Como decía anteriormente, tenemos una diversidad cultural y un montón de tipos de producciones. Tenemos acceso a esos alimentos, gracias a Dios, tenemos riqueza, soberanía alimentaria, entonces podemos acceder de manera más fácil a productos, tanto de origen animal o vegetal, muy ricos nutricionalmente. Entonces, además de eso, también tenemos una riqueza cultural que nos permite tener una rutina, por así decirlo, de diverso tipo de productos, ya sea de consumo animal, frente, a un asado. También frente a otros acompañamientos de verduras. Cada vez se impulsa más esta cuestión. También se está impulsando el consumo menor hacia micronutrientes que pueden afectar a la salud, ya sea la sal, el azúcar, versus al consumo mejor de vitaminas, minerales, entonces, hay una conciencia. Yo creo, que eso se está impulsando ya desde la nutrición en las escuelas, de poder educar a ese consumidor para que se alimente de manera mejor. Y bueno, además de eso, todo lo que lleva a las rutinas. En otros países por ahí no tienen una rutina específica de alimentación, en Argentina yo creo que sí. Tenemos conciencia y ese poder de decisión.
En ese marco, ¿qué rol cumplen hoy los alimentos congelados?
Sin duda, son tecnologías de preservación que ayudan a que los alimentos tengan mayor vida útil, comercial y también para preservar la inocuidad y la calidad sobre todo.

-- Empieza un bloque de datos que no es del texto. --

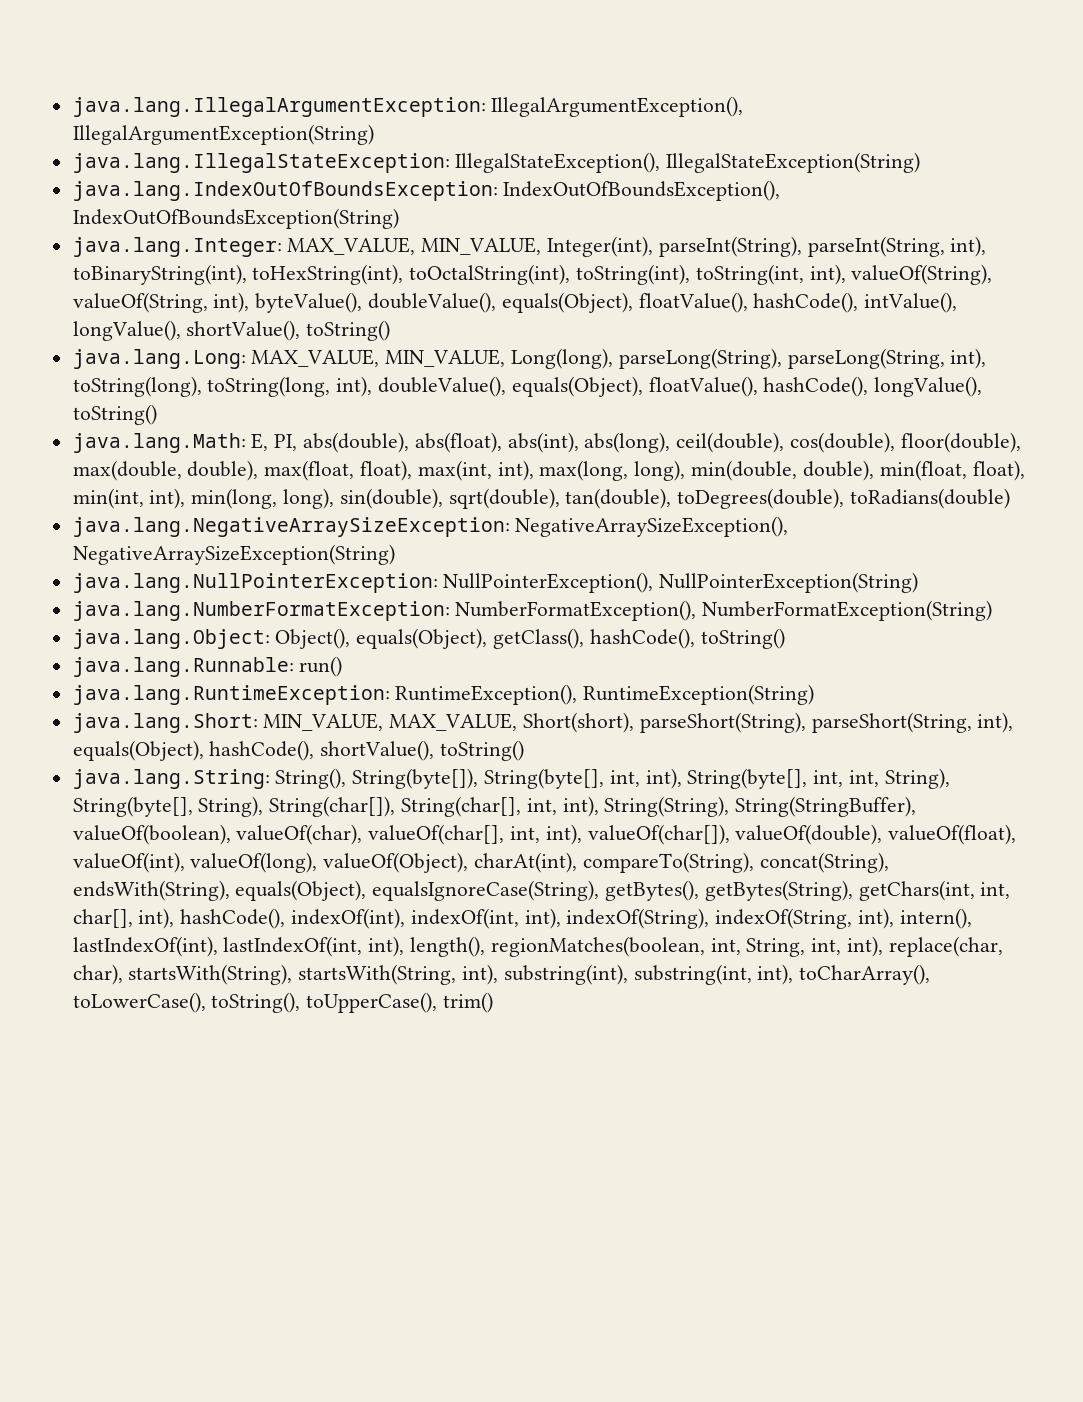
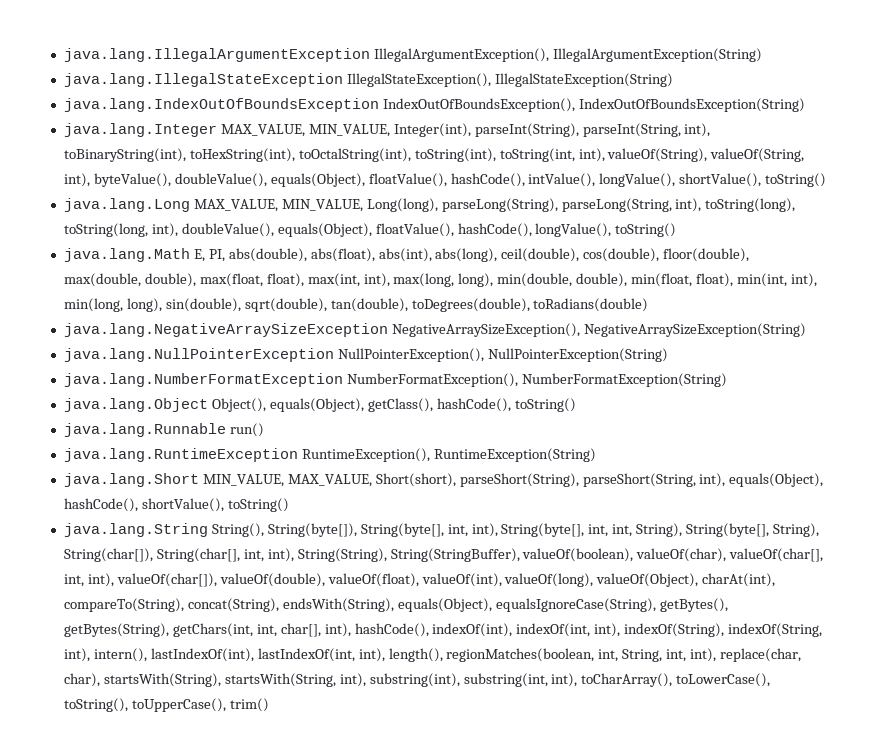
[72,97,486,117] java.lang.IllegalArgumentException: -> [63,48,370,62] java.lang.IllegalArgumentException
[72,153,450,173] java.lang.IllegalStateException: -> [63,73,343,87] java.lang.IllegalStateException
[72,181,498,201] java.lang.IndexOutOfBoundsException: -> [63,98,379,112] java.lang.IndexOutOfBoundsException
[72,237,282,257] java.lang.Integer: -> [63,123,217,137] java.lang.Integer
[72,349,246,369] java.lang.Long: -> [63,198,190,212] java.lang.Long
[72,433,246,453] java.lang.Math: -> [63,248,190,262] java.lang.Math
[72,517,510,537] java.lang.NegativeArraySizeException: -> [63,323,388,337] java.lang.NegativeArraySizeException
[72,573,438,593] java.lang.NullPointerException: -> [63,348,334,362] java.lang.NullPointerException
[72,601,450,621] java.lang.NumberFormatException: -> [63,373,343,387] java.lang.NumberFormatException
[72,629,270,649] java.lang.Object: -> [63,398,208,412] java.lang.Object
[72,657,294,677] java.lang.Runnable: -> [63,423,226,437] java.lang.Runnable
[72,685,390,705] java.lang.RuntimeException: -> [63,448,298,462] java.lang.RuntimeException
[72,713,258,733] java.lang.Short: -> [63,473,199,487] java.lang.Short
[72,769,270,789] java.lang.String: -> [63,523,208,537] java.lang.String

Entonces, el frío, sin duda es una tecnología antigua para poder preservar los alimentos y ahora surgen un montón de otras como hidrofibrizados, tecnologías no térmicas, para preservar los alimentos, por ejemplo, la irradiación. Yo hice mi tesis de doctorado con irradiación, que por ahora todavía es una tecnología así como muy novedosa y por ahí que da miedo también para la población, pero son tecnologías que sirven un montón para poder preservar los alimentos y de esa forma poder llegar a más consumidores en un país donde la extensión y la logística es compleja sobre todo.